→ TASK REQUIREMENTS: After finding the line that contains "running on http://localhost:5000." in the entries below, retype it and every following line precisely, the last included.

→ DATA FOR THIS TASK:

%%

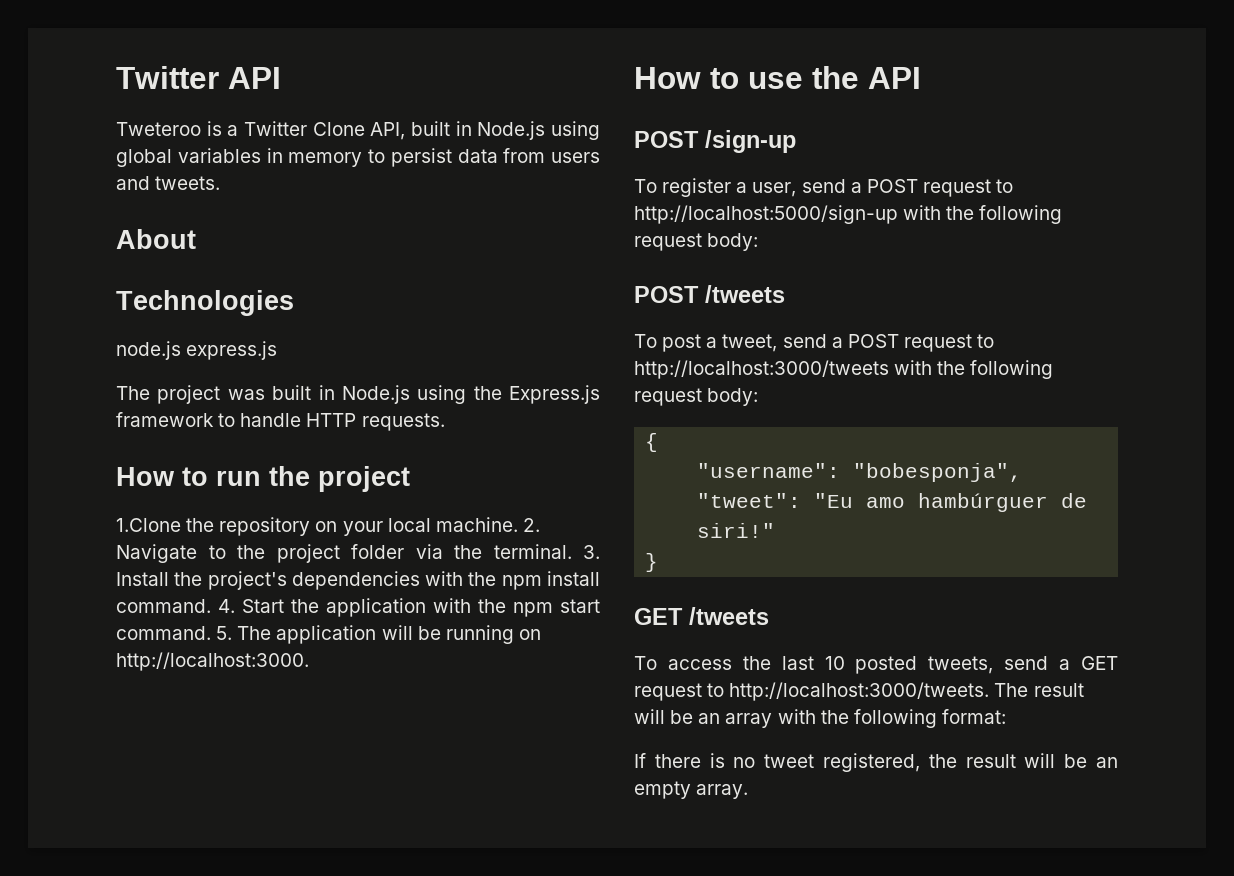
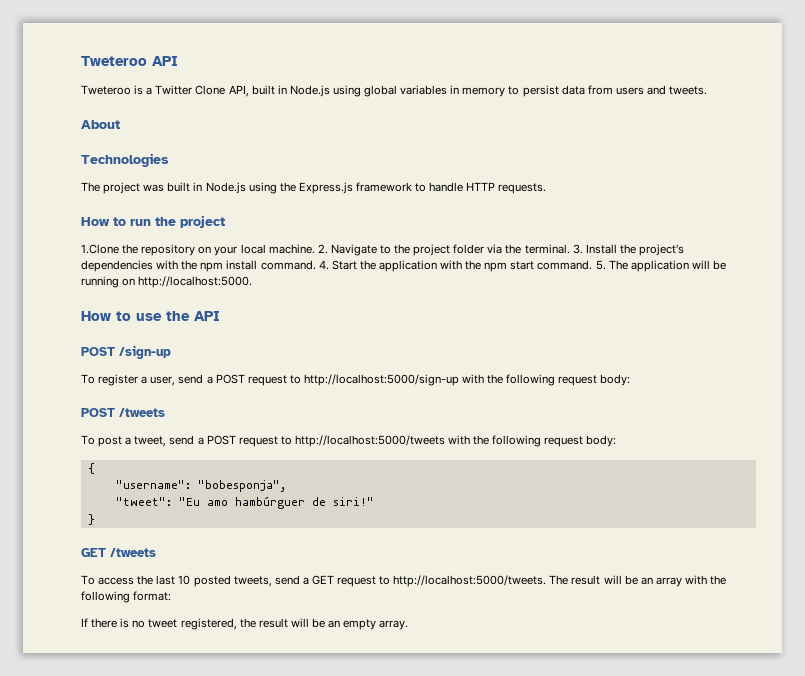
- Twitter API
+ Tweteroo API
- node.js express.js
- 5. The application will be running on http://localhost:3000.
+ 5. The application will be running on http://localhost:5000.
- To post a tweet, send a POST request to http://localhost:3000/tweets with the following request body:
+ To post a tweet, send a POST request to http://localhost:5000/tweets with the following request body:
- To access the last 10 posted tweets, send a GET request to http://localhost:3000/tweets.
+ To access the last 10 posted tweets, send a GET request to http://localhost:5000/tweets.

%%

→ RESULT:
+ 5. The application will be running on http://localhost:5000.
- To post a tweet, send a POST request to http://localhost:3000/tweets with the following request body:
+ To post a tweet, send a POST request to http://localhost:5000/tweets with the following request body:
- To access the last 10 posted tweets, send a GET request to http://localhost:3000/tweets.
+ To access the last 10 posted tweets, send a GET request to http://localhost:5000/tweets.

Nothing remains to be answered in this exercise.